Extending Summation Precision for Network Reduction Operations
- First Online:
- Cite this article as:
- Michelogiannakis, G., Li, X.S., Bailey, D.H. et al. Int J Parallel Prog (2015) 43: 1218. doi:10.1007/s10766-014-0326-5
- 100 Downloads
Double precision summation is at the core of numerous important algorithms such as Newton–Krylov methods and other operations involving inner products, such as matrix multiplication and dot products.
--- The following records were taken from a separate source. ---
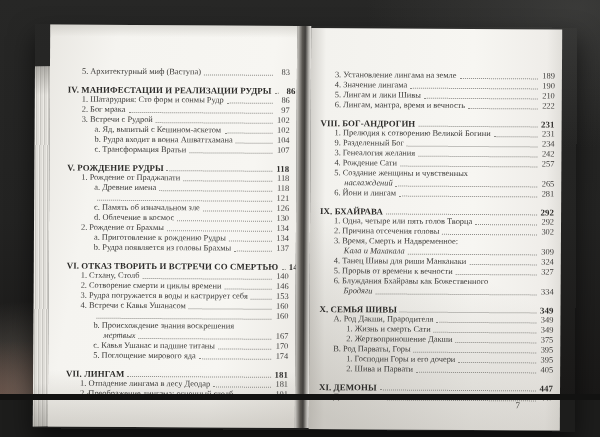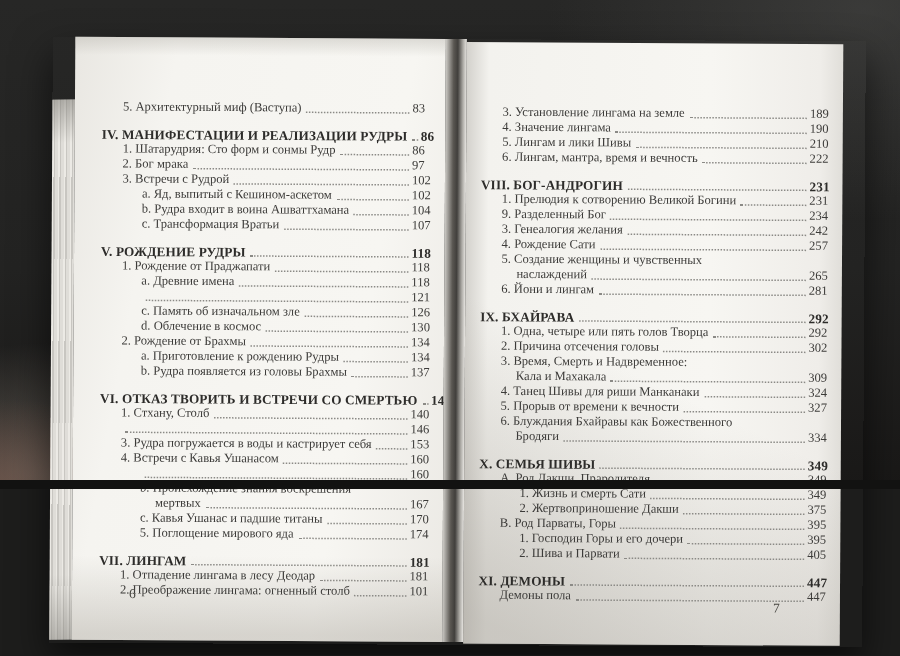--- a/index.html
+++ b/index.html
@@ -4,21 +4,21 @@
 <style>
   html, body {
     margin: 0; padding: 0;
     width: 600px; height: 437px;
     overflow: hidden;
     background: #1d1d1c;
     font-family: "Liberation Serif", "DejaVu Serif", serif;
   }
   .photo {
     position: relative;
-    width: 600px; height: 326px;
+    width: 600px; height: 400px;
     background:
       radial-gradient(300px 200px at 96% 2%, rgba(82,82,80,0.45), transparent 70%),
       radial-gradient(230px 130px at 6% 98%, rgba(150,140,128,0.55), transparent 70%),
       radial-gradient(150px 80px at 0% 100%, rgba(118,58,44,0.5), transparent 75%),
       linear-gradient(180deg, #272726 0%, #232322 55%, #191817 100%);
   }
   .photo::after {
     content: ""; position: absolute; left: 0; right: 0; bottom: 0; height: 6px;
     background: #121211; 
   }
@@ -68,29 +68,29 @@
     line-height: 10px; height: 10px;
     font-size: 8.4px; color: #3c3b39;
     white-space: nowrap;
   }
   .toc-row.lvl0 { padding-left: var(--base); }
   .toc-row.lvl1 { padding-left: calc(var(--base) + 14px); }
   .toc-row.lvl2 { padding-left: calc(var(--base) + 27px); }
   .toc-head {
     font-weight: bold; font-size: 8.8px; color: #2d2c2a; letter-spacing: 0.1px;
   }
-  .toc-row.cont > .toc-label { margin-left: 10px; }
+  .toc-row.cont > .toc-label { margin-left: 10px; font-style: italic; }
   .toc-label { flex: 0 0 auto; }
   .dots {
     flex: 1 1 4px; min-width: 4px; height: 1px;
     border-bottom: 1px dotted #8b8a86;
     margin: 0 2px 2px 3px;
     align-self: flex-end;
   }
-  .toc-page { flex: 0 0 auto; min-width: 15px; text-align: left; }
+  .toc-page { flex: 0 0 auto; min-width: 15px; text-align: right; }
   .toc-gap { height: 8px; }
   .folio {
     position: absolute; font-size: 9px; color: #45443f;
   }
   .page.left .folio { left: 38px; bottom: 26px; }
   .page.right .folio { right: 40px; bottom: 20px; }
 </style>
 </head>
 <body>
 
@@ -190,20 +190,21 @@
             <span class="toc-label">VI. ОТКАЗ ТВОРИТЬ И ВСТРЕЧИ СО СМЕРТЬЮ</span>
             <span class="dots"></span>
             <span class="toc-page">140</span>
           </div>
           <div class="toc-row lvl1">
             <span class="toc-label">1. Стхану, Столб</span>
             <span class="dots"></span>
             <span class="toc-page">140</span>
           </div>
           <div class="toc-row lvl1">
+            <span class="toc-label">2. Сотворение смерти и циклы времени</span>
             <span class="dots"></span>
             <span class="toc-page">146</span>
           </div>
           <div class="toc-row lvl1">
             <span class="toc-label">3. Рудра погружается в воды и кастрирует себя</span>
             <span class="dots"></span>
             <span class="toc-page">153</span>
           </div>
           <div class="toc-row lvl1">
             <span class="toc-label">4. Встречи с Кавья Ушанасом</span>

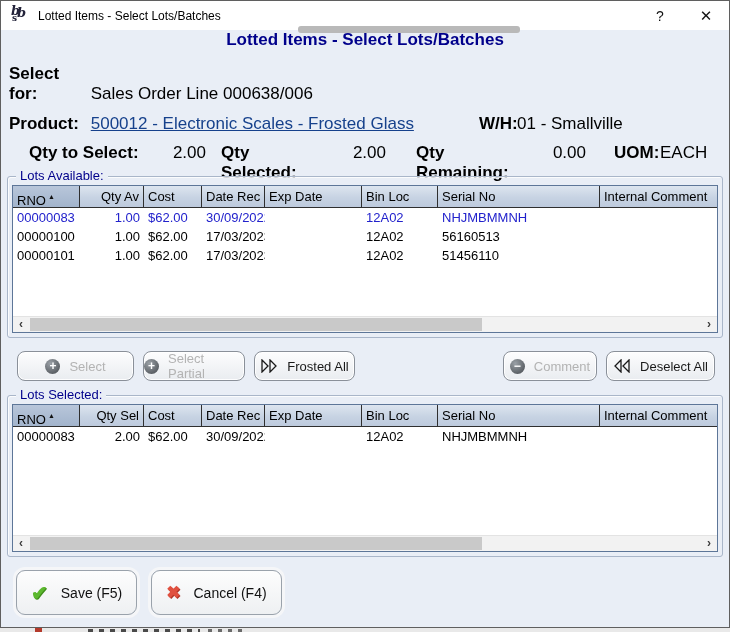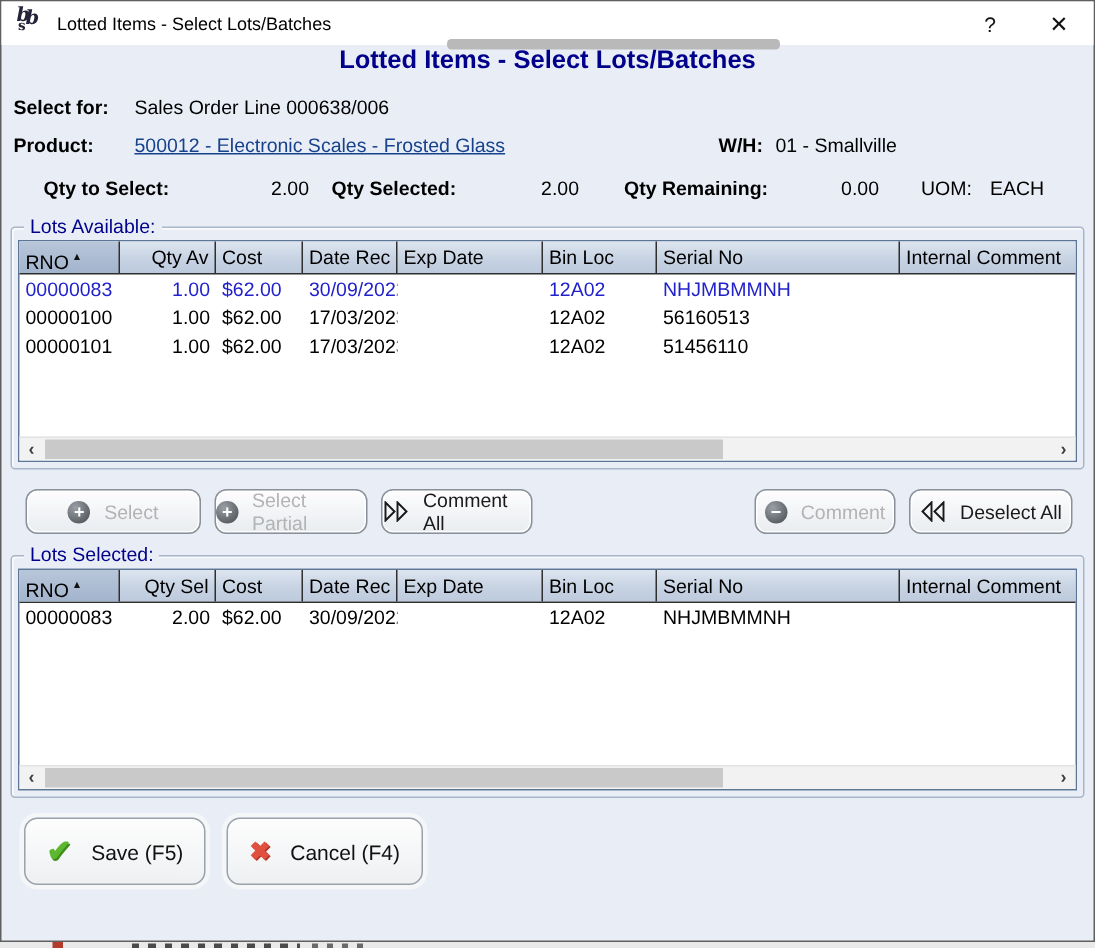--- a/index.html
+++ b/index.html
@@ -29,36 +29,36 @@
   .artifact-bottom .dark1 { position:absolute; left:88px; top:1px; width:112px; height:3px;
       background:repeating-linear-gradient(90deg,#4a4a4a 0 5px, transparent 5px 11px); }
   .artifact-bottom .dark2 { position:absolute; left:208px; top:1px; width:34px; height:3px;
       background:repeating-linear-gradient(90deg,#6a6a6a 0 4px, transparent 4px 10px); }
 
   
   .app-title { text-align:center; font-size:23px; font-weight:bold; color:#00008B; margin-top:3px; line-height:26px; }
   .screen-title { text-align:center; font-size:17px; font-weight:bold; color:#00008B; line-height:20px; }
 
   
-  .info { font-size:13px; color:#000; }
+  .info { font-size:17px; color:#000; }
   .row1 { margin:14px 0 0 8px; }
   .row1 .lbl { display:inline-block; width:77px; font-weight:bold; }
   .row2 { margin:10px 0 0 8px; position:relative; height:16px; }
   .row2 .lbl { display:inline-block; width:77px; font-weight:bold; }
   .product-link { color:#16418c; text-decoration:underline; cursor:pointer; }
   .wh-label { position:absolute; left:470px; font-weight:bold; }
   .wh-value { position:absolute; left:508px; }
   .row3 { margin:13px 0 0 8px; display:flex; height:16px; }
   .row3 .l1 { width:137px; font-weight:bold;margin-left:20px; }
   .row3 .v1 { width:40px;  text-align:right; }
   .row3 .l2 { width:100px; margin-left:15px; font-weight:bold; }
   .row3 .v2 { width:65px;  text-align:right; }
   .row3 .l3 { width:105px; margin-left:30px; font-weight:bold; }
   .row3 .v3 { width:65px;  text-align:right; }
-  .row3 .l4 { width:40px;  margin-left:28px; font-weight:normal; }
+  .row3 .l4 { width:40px;  margin-left:28px; font-weight:bold; }
   .row3 .v4 { margin-left:6px; }
 
   
   .groupbox { position:relative; margin:0 6px; border:1px solid #a9b6c9; border-radius:3px;
               box-shadow:1px 1px 0 rgba(255,255,255,.8) inset; height:162px; }
   .gb1 { margin-top:17px; }
   .gb2 { margin-top:14px; }
   .gb-legend { position:absolute; top:-8px; left:8px; background:#e9eef6; padding:0 4px;
                font-size:13px; color:#00008B; line-height:14px; }
 
@@ -215,21 +215,21 @@
       <span class="circle-icon">+</span>
       <span>Select Partial</span>
     </div>
     <div class="btn b-selectall">
       <span class="tri-icon">
         <svg width="18" height="14" viewBox="0 0 18 14">
             <path d="M2 1 L8 7 L2 13 Z" fill="none" stroke="#1a1a1a" stroke-width="1.3"></path>
             <path d="M10 1 L16 7 L10 13 Z" fill="none" stroke="#1a1a1a" stroke-width="1.3"></path>
           </svg>
       </span>
-      <span>Comment All</span>
+      <span>Frosted All</span>
     </div>
     <div class="btn disabled b-deselect">
       <span class="circle-icon">−</span>
       <span>Comment</span>
     </div>
     <div class="btn b-deselectall">
       <span class="tri-icon">
         <svg width="18" height="14" viewBox="0 0 18 14">
             <path d="M8 1 L2 7 L8 13 Z" fill="none" stroke="#1a1a1a" stroke-width="1.3"></path>
             <path d="M16 1 L10 7 L16 13 Z" fill="none" stroke="#1a1a1a" stroke-width="1.3"></path>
However, the effectiveness of summation is limited by the accumulation of rounding errors due to compressed representations, which are an increasing problem with the scaling of modern HPC systems and data sets that can easily perform summations with millions or billions of operands. To reduce the impact of precision loss, researchers have proposed increased- and arbitrary-precision libraries that provide reproducible error or even bounded error accumulation for large sums. However, such libraries increase computation and communication time significantly, and do not always guarantee an exact result. In this article, we propose fixed-point representations of double precision variables that enable arbitrarily large summations without error and provide exact and reproducible results. We call this format big integer (BigInt). Even though such formats have been studied for local processor computations, we make the case that using fixed-point representation for distributed computation over a system-wide network is feasible with performance comparable to that of double-precision floating point summation. This is possible by the inclusion of simple and inexpensive logic into modern NICs, or by using the programmable logic found in many modern NICs, in order to accelerate performance on large-scale systems in order to avoid waking up processors.